● Task objective
Nothing but the text of the records belongs in your answer: repeat all of it exactly and leave out the images.

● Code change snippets
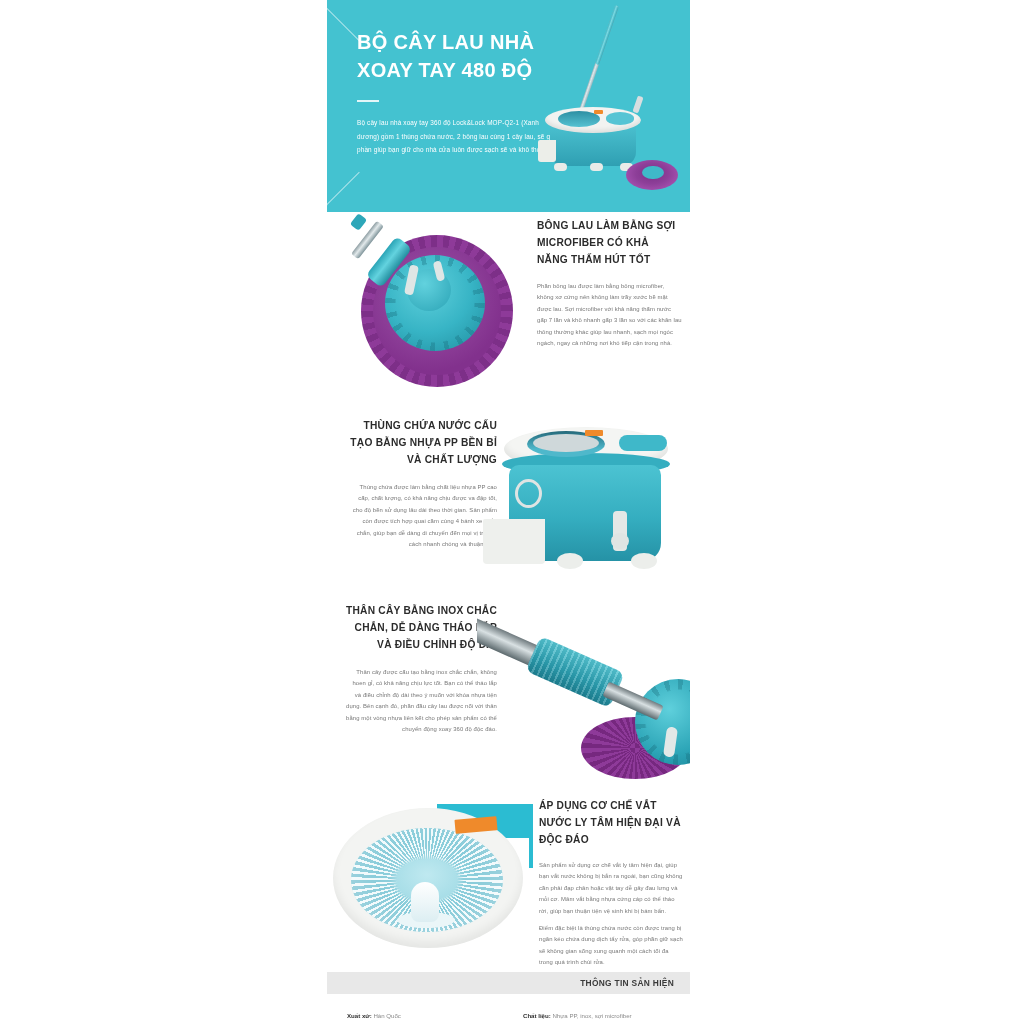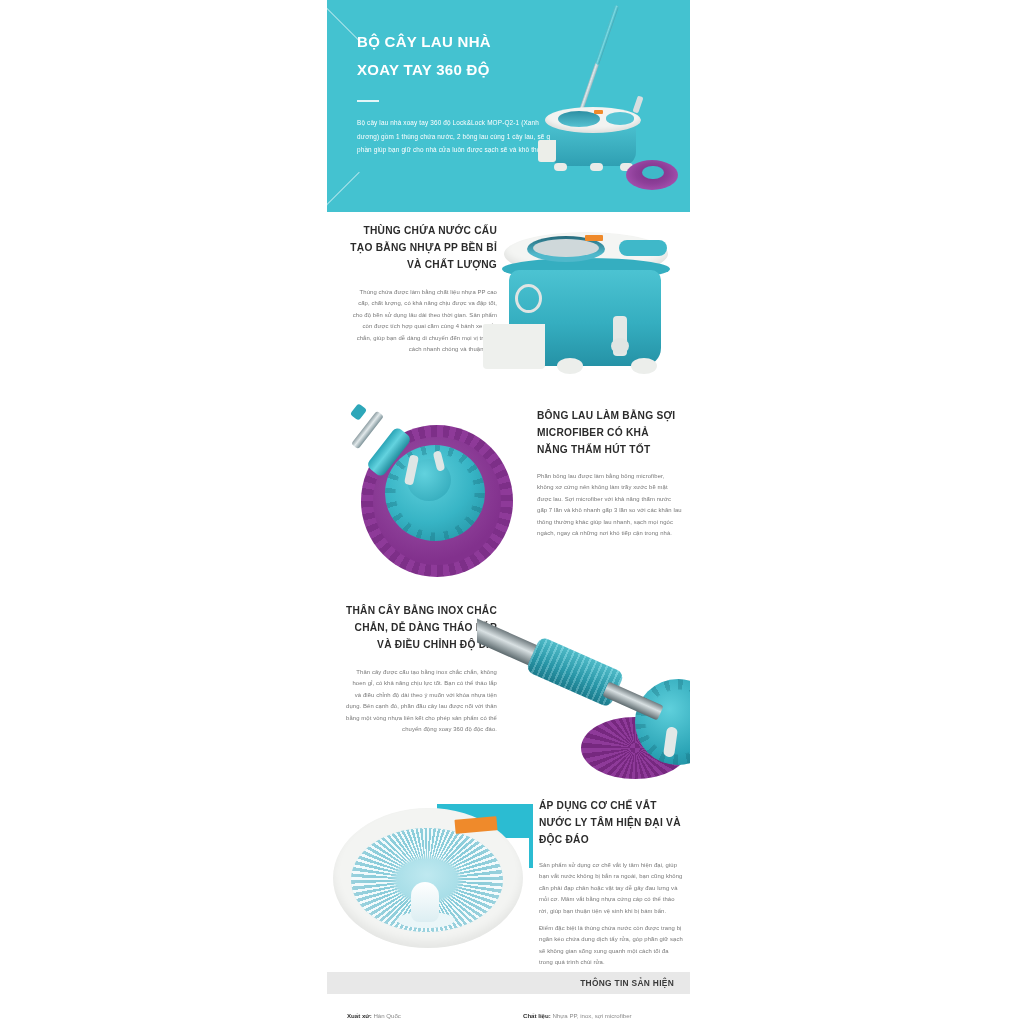--- a/index.html
+++ b/index.html
@@ -48,21 +48,21 @@
   }
   .hero-corner.tl { left: -12px; top: 22px; transform: rotate(45deg); }
   .hero-corner.bl { left: -12px; top: 190px; transform: rotate(-45deg); }
 
   .hero-title {
     position: absolute;
     left: 30px;
     top: 28px;
     width: 250px;
     color: #ffffff;
-    font-size: 15px;
+    font-size: 20px;
     font-weight: bold;
     line-height: 28px;
     letter-spacing: 0.3px;
   }
   .hero-title .l2 { display: block; }
 
   .hero-rule {
     position: absolute;
     left: 30px;
     top: 100px;
@@ -725,21 +725,21 @@
 
 <div id="page">
   <div id="content">
 
     <div class="hero">
       <div class="hero-corner tl"></div>
       <div class="hero-corner bl"></div>
 
       <div class="hero-title">
         <span>BỘ CÂY LAU NHÀ</span>
-        <span class="l2">XOAY TAY 360 ĐỘ</span>
+        <span class="l2">XOAY TAY 480 ĐỘ</span>
       </div>
 
       <div class="hero-rule"></div>
 
       <div class="hero-desc">Bộ cây lau nhà xoay tay 360 độ Lock&amp;Lock MOP-Q2-1 (Xanh dương) gồm 1 thùng chứa nước, 2 bông lau cùng 1 cây lau, sẽ góp phần giúp bạn giữ cho nhà cửa luôn được sạch sẽ và khô thoáng.</div>
 
       <div class="hero-art">
         <div class="hp-pole"></div>
         <div class="hp-pole-top"></div>
         <div class="hp-grip"></div>
@@ -750,20 +750,39 @@
         <div class="hp-badge"></div>
         <div class="hp-foot f1"></div>
         <div class="hp-foot f2"></div>
         <div class="hp-foot f3"></div>
         <div class="hp-tray"></div>
         <div class="hp-mop-head"></div>
         <div class="hp-mop-disc"></div>
       </div>
     </div>
 
+    <div class="section" id="sec2">
+      <div class="art-mop">
+        <div class="am-fringe"></div>
+        <div class="am-disc"></div>
+        <div class="am-dots"></div>
+        <div class="am-hub"></div>
+        <div class="am-stem"></div>
+        <div class="am-rod"></div>
+        <div class="am-tip"></div>
+        <div class="am-clip"></div>
+        <div class="am-clip2"></div>
+      </div>
+
+      <div class="txt align-left">
+        <div class="sec-heading">BÔNG LAU LÀM BẰNG SỢI MICROFIBER CÓ KHẢ NĂNG THẤM HÚT TỐT</div>
+        <div class="sec-body">Phần bông lau được làm bằng bông microfiber, không xơ cứng nên không làm trầy xước bề mặt được lau. Sợi microfiber với khả năng thấm nước gấp 7 lần và khô nhanh gấp 3 lần so với các khăn lau thông thường khác giúp lau nhanh, sạch mọi ngóc ngách, ngay cả những nơi khó tiếp cận trong nhà.</div>
+      </div>
+    </div>
+
     <div class="section" id="sec1">
       <div class="txt align-right">
         <div class="sec-heading">THÙNG CHỨA NƯỚC CẤU TẠO BẰNG NHỰA PP BỀN BỈ VÀ CHẤT LƯỢNG</div>
         <div class="sec-body">Thùng chứa được làm bằng chất liệu nhựa PP cao cấp, chất lượng, có khả năng chịu được va đập tốt, cho độ bền sử dụng lâu dài theo thời gian. Sản phẩm còn được tích hợp quai cầm cùng 4 bánh xe chắc chắn, giúp bạn dễ dàng di chuyển đến mọi vị trí một cách nhanh chóng và thuận tiện.</div>
       </div>
 
       <div class="art-bucket">
         <div class="ab-lid"></div>
         <div class="ab-lid-edge"></div>
         <div class="ab-hole"></div>
@@ -774,39 +793,20 @@
         <div class="ab-ring"></div>
         <div class="ab-drawer-in"></div>
         <div class="ab-drawer"></div>
         <div class="ab-latch"></div>
         <div class="ab-knob"></div>
         <div class="ab-wheel w1"></div>
         <div class="ab-wheel w2"></div>
       </div>
     </div>
 
-    <div class="section" id="sec2">
-      <div class="art-mop">
-        <div class="am-fringe"></div>
-        <div class="am-disc"></div>
-        <div class="am-dots"></div>
-        <div class="am-hub"></div>
-        <div class="am-stem"></div>
-        <div class="am-rod"></div>
-        <div class="am-tip"></div>
-        <div class="am-clip"></div>
-        <div class="am-clip2"></div>
-      </div>
-
-      <div class="txt align-left">
-        <div class="sec-heading">BÔNG LAU LÀM BẰNG SỢI MICROFIBER CÓ KHẢ NĂNG THẤM HÚT TỐT</div>
-        <div class="sec-body">Phần bông lau được làm bằng bông microfiber, không xơ cứng nên không làm trầy xước bề mặt được lau. Sợi microfiber với khả năng thấm nước gấp 7 lần và khô nhanh gấp 3 lần so với các khăn lau thông thường khác giúp lau nhanh, sạch mọi ngóc ngách, ngay cả những nơi khó tiếp cận trong nhà.</div>
-      </div>
-    </div>
-
     <div class="section" id="sec3">
       <div class="txt align-right">
         <div class="sec-heading">THÂN CÂY BẰNG INOX CHẮC CHẮN, DỄ DÀNG THÁO LẮP VÀ ĐIỀU CHỈNH ĐỘ DÀI</div>
         <div class="sec-body">Thân cây được cấu tạo bằng inox chắc chắn, không hoen gỉ, có khả năng chịu lực tốt. Bạn có thể tháo lắp và điều chỉnh độ dài theo ý muốn với khóa nhựa tiện dụng. Bên cạnh đó, phần đầu cây lau được nối với thân bằng một vòng nhựa liên kết cho phép sản phẩm có thể chuyển động xoay 360 độ độc đáo.</div>
       </div>
 
       <div class="art-handle">
         <div class="ah-fringe"></div>
         <div class="ah-head"></div>
         <div class="ah-head-dots"></div>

● Task result
--- a/index.html
+++ b/index.html
@@ -48,21 +48,21 @@
   }
   .hero-corner.tl { left: -12px; top: 22px; transform: rotate(45deg); }
   .hero-corner.bl { left: -12px; top: 190px; transform: rotate(-45deg); }
 
   .hero-title {
     position: absolute;
     left: 30px;
     top: 28px;
     width: 250px;
     color: #ffffff;
-    font-size: 15px;
+    font-size: 20px;
     font-weight: bold;
     line-height: 28px;
     letter-spacing: 0.3px;
   }
   .hero-title .l2 { display: block; }
 
   .hero-rule {
     position: absolute;
     left: 30px;
     top: 100px;
@@ -725,21 +725,21 @@
 
 <div id="page">
   <div id="content">
 
     <div class="hero">
       <div class="hero-corner tl"></div>
       <div class="hero-corner bl"></div>
 
       <div class="hero-title">
         <span>BỘ CÂY LAU NHÀ</span>
-        <span class="l2">XOAY TAY 360 ĐỘ</span>
+        <span class="l2">XOAY TAY 480 ĐỘ</span>
       </div>
 
       <div class="hero-rule"></div>
 
       <div class="hero-desc">Bộ cây lau nhà xoay tay 360 độ Lock&amp;Lock MOP-Q2-1 (Xanh dương) gồm 1 thùng chứa nước, 2 bông lau cùng 1 cây lau, sẽ góp phần giúp bạn giữ cho nhà cửa luôn được sạch sẽ và khô thoáng.</div>
 
       <div class="hero-art">
         <div class="hp-pole"></div>
         <div class="hp-pole-top"></div>
         <div class="hp-grip"></div>
@@ -750,20 +750,39 @@
         <div class="hp-badge"></div>
         <div class="hp-foot f1"></div>
         <div class="hp-foot f2"></div>
         <div class="hp-foot f3"></div>
         <div class="hp-tray"></div>
         <div class="hp-mop-head"></div>
         <div class="hp-mop-disc"></div>
       </div>
     </div>
 
+    <div class="section" id="sec2">
+      <div class="art-mop">
+        <div class="am-fringe"></div>
+        <div class="am-disc"></div>
+        <div class="am-dots"></div>
+        <div class="am-hub"></div>
+        <div class="am-stem"></div>
+        <div class="am-rod"></div>
+        <div class="am-tip"></div>
+        <div class="am-clip"></div>
+        <div class="am-clip2"></div>
+      </div>
+
+      <div class="txt align-left">
+        <div class="sec-heading">BÔNG LAU LÀM BẰNG SỢI MICROFIBER CÓ KHẢ NĂNG THẤM HÚT TỐT</div>
+        <div class="sec-body">Phần bông lau được làm bằng bông microfiber, không xơ cứng nên không làm trầy xước bề mặt được lau. Sợi microfiber với khả năng thấm nước gấp 7 lần và khô nhanh gấp 3 lần so với các khăn lau thông thường khác giúp lau nhanh, sạch mọi ngóc ngách, ngay cả những nơi khó tiếp cận trong nhà.</div>
+      </div>
+    </div>
+
     <div class="section" id="sec1">
       <div class="txt align-right">
         <div class="sec-heading">THÙNG CHỨA NƯỚC CẤU TẠO BẰNG NHỰA PP BỀN BỈ VÀ CHẤT LƯỢNG</div>
         <div class="sec-body">Thùng chứa được làm bằng chất liệu nhựa PP cao cấp, chất lượng, có khả năng chịu được va đập tốt, cho độ bền sử dụng lâu dài theo thời gian. Sản phẩm còn được tích hợp quai cầm cùng 4 bánh xe chắc chắn, giúp bạn dễ dàng di chuyển đến mọi vị trí một cách nhanh chóng và thuận tiện.</div>
       </div>
 
       <div class="art-bucket">
         <div class="ab-lid"></div>
         <div class="ab-lid-edge"></div>
         <div class="ab-hole"></div>
@@ -774,39 +793,20 @@
         <div class="ab-ring"></div>
         <div class="ab-drawer-in"></div>
         <div class="ab-drawer"></div>
         <div class="ab-latch"></div>
         <div class="ab-knob"></div>
         <div class="ab-wheel w1"></div>
         <div class="ab-wheel w2"></div>
       </div>
     </div>
 
-    <div class="section" id="sec2">
-      <div class="art-mop">
-        <div class="am-fringe"></div>
-        <div class="am-disc"></div>
-        <div class="am-dots"></div>
-        <div class="am-hub"></div>
-        <div class="am-stem"></div>
-        <div class="am-rod"></div>
-        <div class="am-tip"></div>
-        <div class="am-clip"></div>
-        <div class="am-clip2"></div>
-      </div>
-
-      <div class="txt align-left">
-        <div class="sec-heading">BÔNG LAU LÀM BẰNG SỢI MICROFIBER CÓ KHẢ NĂNG THẤM HÚT TỐT</div>
-        <div class="sec-body">Phần bông lau được làm bằng bông microfiber, không xơ cứng nên không làm trầy xước bề mặt được lau. Sợi microfiber với khả năng thấm nước gấp 7 lần và khô nhanh gấp 3 lần so với các khăn lau thông thường khác giúp lau nhanh, sạch mọi ngóc ngách, ngay cả những nơi khó tiếp cận trong nhà.</div>
-      </div>
-    </div>
-
     <div class="section" id="sec3">
       <div class="txt align-right">
         <div class="sec-heading">THÂN CÂY BẰNG INOX CHẮC CHẮN, DỄ DÀNG THÁO LẮP VÀ ĐIỀU CHỈNH ĐỘ DÀI</div>
         <div class="sec-body">Thân cây được cấu tạo bằng inox chắc chắn, không hoen gỉ, có khả năng chịu lực tốt. Bạn có thể tháo lắp và điều chỉnh độ dài theo ý muốn với khóa nhựa tiện dụng. Bên cạnh đó, phần đầu cây lau được nối với thân bằng một vòng nhựa liên kết cho phép sản phẩm có thể chuyển động xoay 360 độ độc đáo.</div>
       </div>
 
       <div class="art-handle">
         <div class="ah-fringe"></div>
         <div class="ah-head"></div>
         <div class="ah-head-dots"></div>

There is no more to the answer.